SEQUENCE-TO-SEQUENCE SPEECH RECOGNITION WITH LATENCY THRESHOLD

Organization Name

MICROSOFT TECHNOLOGY LICENSING, LLC

Inventor(s)

Yashesh Gaur of Bellevue WA (US)

Jinyu Li of Redmond WA (US)

Liang Lu of Redmond WA (US)

Hirofumi Inaguma of Kyoto (JP)

Yifan Gong of Sammamish WA (US)

SEQUENCE-TO-SEQUENCE SPEECH RECOGNITION WITH LATENCY THRESHOLD - A simplified explanation of the abstract

This abstract first appeared for US patent application 18157303 titled 'SEQUENCE-TO-SEQUENCE SPEECH RECOGNITION WITH LATENCY THRESHOLD

Simplified Explanation

The abstract describes a computing system that can convert audio input into text transcription using a sequence-to-sequence speech recognition model. The system generates hidden states and output text tokens based on the audio input, with each output text token having an alignment within the audio input. The system ensures that the latency between the output alignment and the external-model alignment is below a predetermined threshold. The text transcription is then outputted.

  • The computing system receives audio input and converts it into text transcription.
  • It uses a sequence-to-sequence speech recognition model to generate a text transcription.
  • The model assigns external-model text tokens to frames in the audio input.
  • Each external-model text token has an alignment within the audio input.
  • The system generates hidden states and output text tokens based on the audio input.
  • Each output text token has a corresponding output alignment within the audio input.
  • The system ensures that the latency between the output alignment and the external-model alignment is below a predetermined threshold.
  • The text transcription is outputted by the system.

Potential Applications

  • Speech-to-text transcription services
  • Voice assistants and virtual agents
  • Transcribing audio recordings for documentation purposes
  • Real-time captioning for live events or broadcasts

Problems Solved

  • Efficient and accurate conversion of audio input into text transcription
  • Reducing latency between output alignment and external-model alignment
  • Improving the performance of sequence-to-sequence speech recognition models

Benefits

  • Faster and more accurate transcription of audio input
  • Improved synchronization between the text transcription and the audio input
  • Enhanced usability of speech recognition systems
  • Increased accessibility for individuals with hearing impairments


Original Abstract Submitted

A computing system including one or more processors configured to receive an audio input.
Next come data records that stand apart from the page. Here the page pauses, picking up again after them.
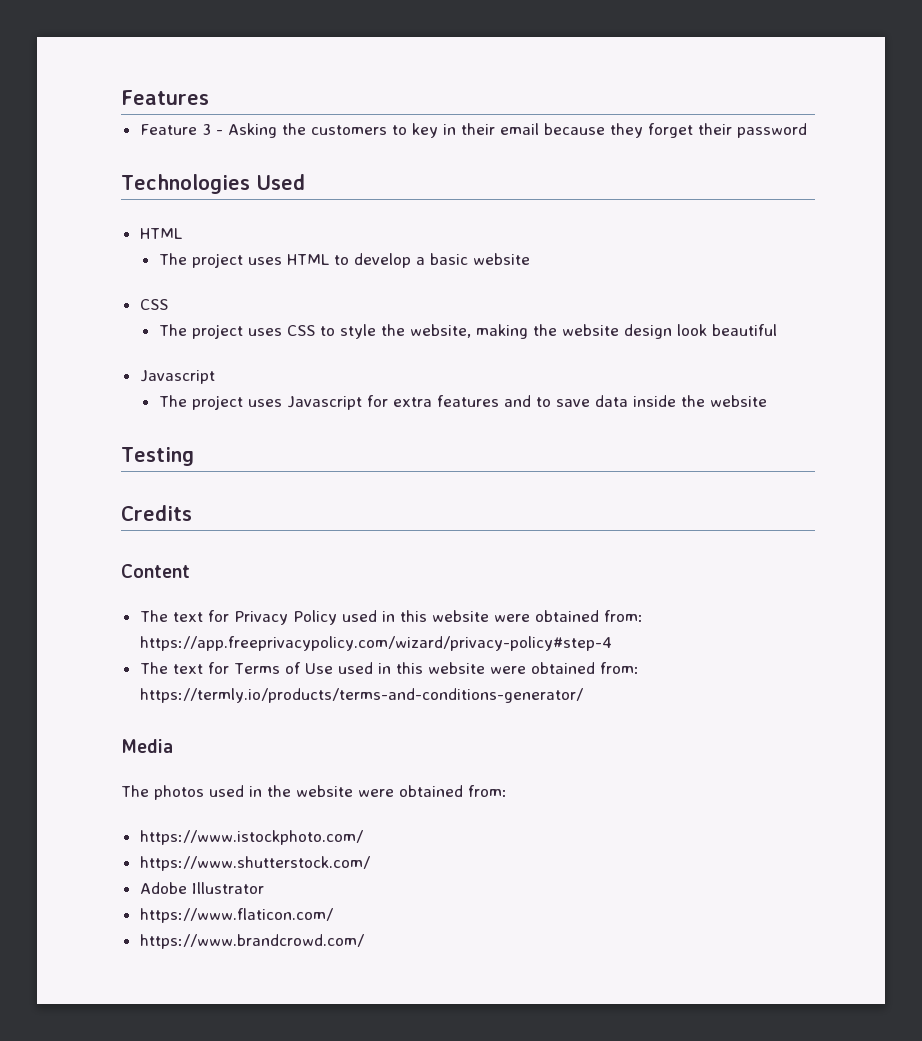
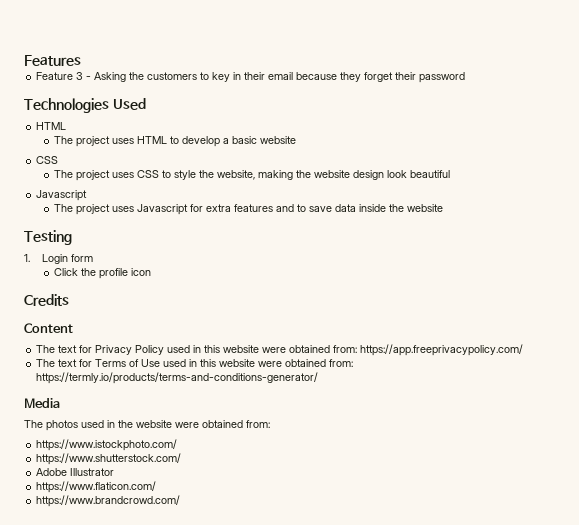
+ 1. Login form
+ Click the profile icon
- The text for Privacy Policy used in this website were obtained from: https://app.freeprivacypolicy.com/wizard/privacy-policy#step-4
+ The text for Privacy Policy used in this website were obtained from: https://app.freeprivacypolicy.com/

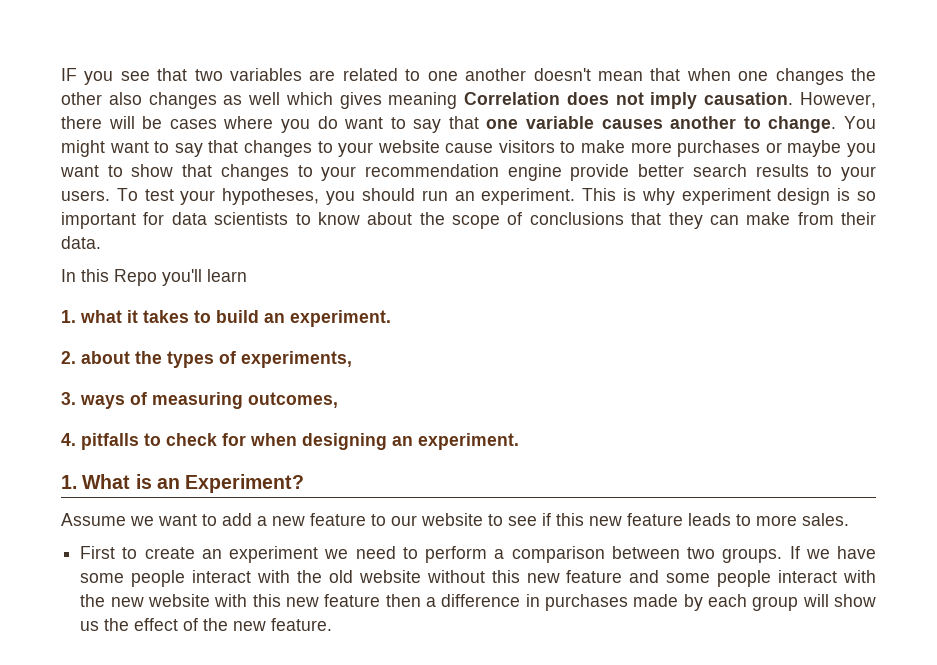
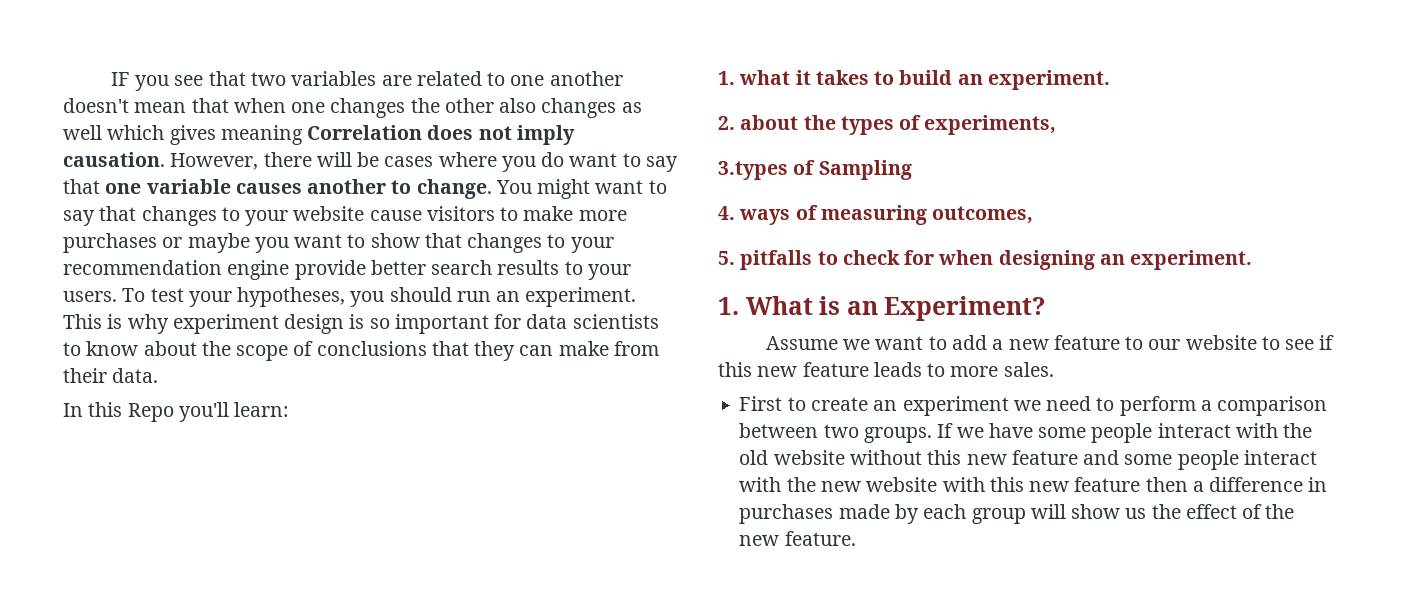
- In this Repo you'll learn
+ In this Repo you'll learn:
- 3. ways of measuring outcomes,
+ 3.types of Sampling
+ 4. ways of measuring outcomes,
- 4. pitfalls to check for when designing an experiment.
+ 5. pitfalls to check for when designing an experiment.

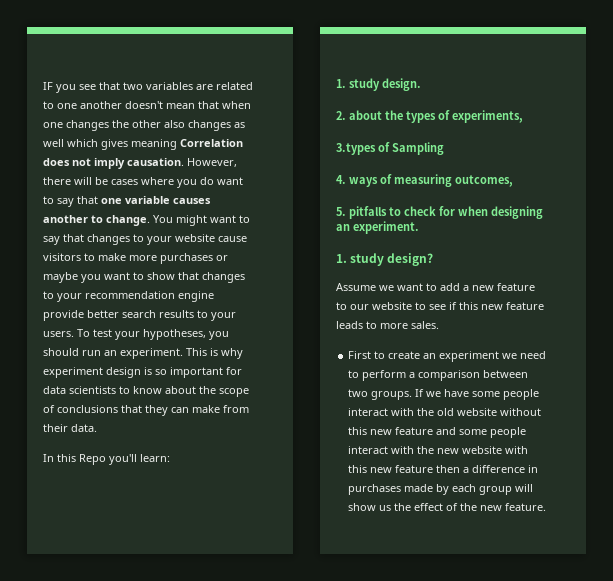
- 1. what it takes to build an experiment.
+ 1. study design.
- 1. What is an Experiment?
+ 1. study design?

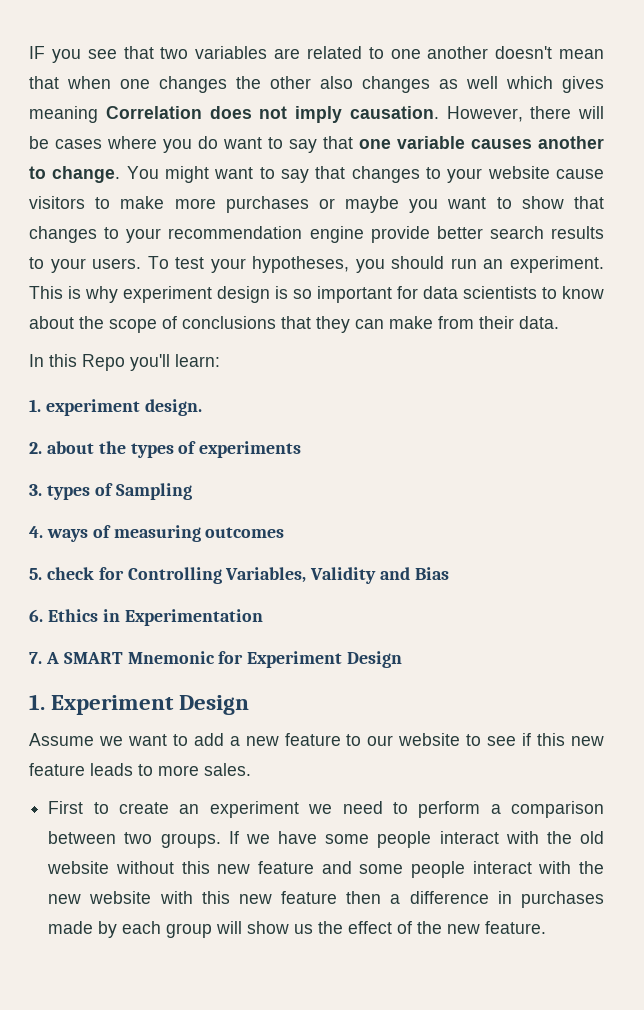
- 1. study design.
+ 1. experiment design.
- 2. about the types of experiments,
- 3.types of Sampling
+ 2. about the types of experiments
+ 3. types of Sampling
- 4. ways of measuring outcomes,
+ 4. ways of measuring outcomes
- 5. pitfalls to check for when designing an experiment.
- 1. study design?
+ 5. check for Controlling Variables, Validity and Bias
+ 6. Ethics in Experimentation
+ 7. A SMART Mnemonic for Experiment Design
+ 1. Experiment Design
The one or more processors may generate a text transcription of the audio input at a sequence-to-sequence speech recognition model, which may assign a respective plurality of external-model text tokens to a plurality of frames included in the audio input. Each external-model text token may have an external-model alignment within the audio input. Based on the audio input, the one or more processors may generate a plurality of hidden states. Based on the plurality of hidden states, the one or more processors may generate a plurality of output text tokens. Each output text token may have a corresponding output alignment within the audio input. For each output text token, a latency between the output alignment and the external-model alignment may be below a predetermined latency threshold. The one or more processors may output the text transcription.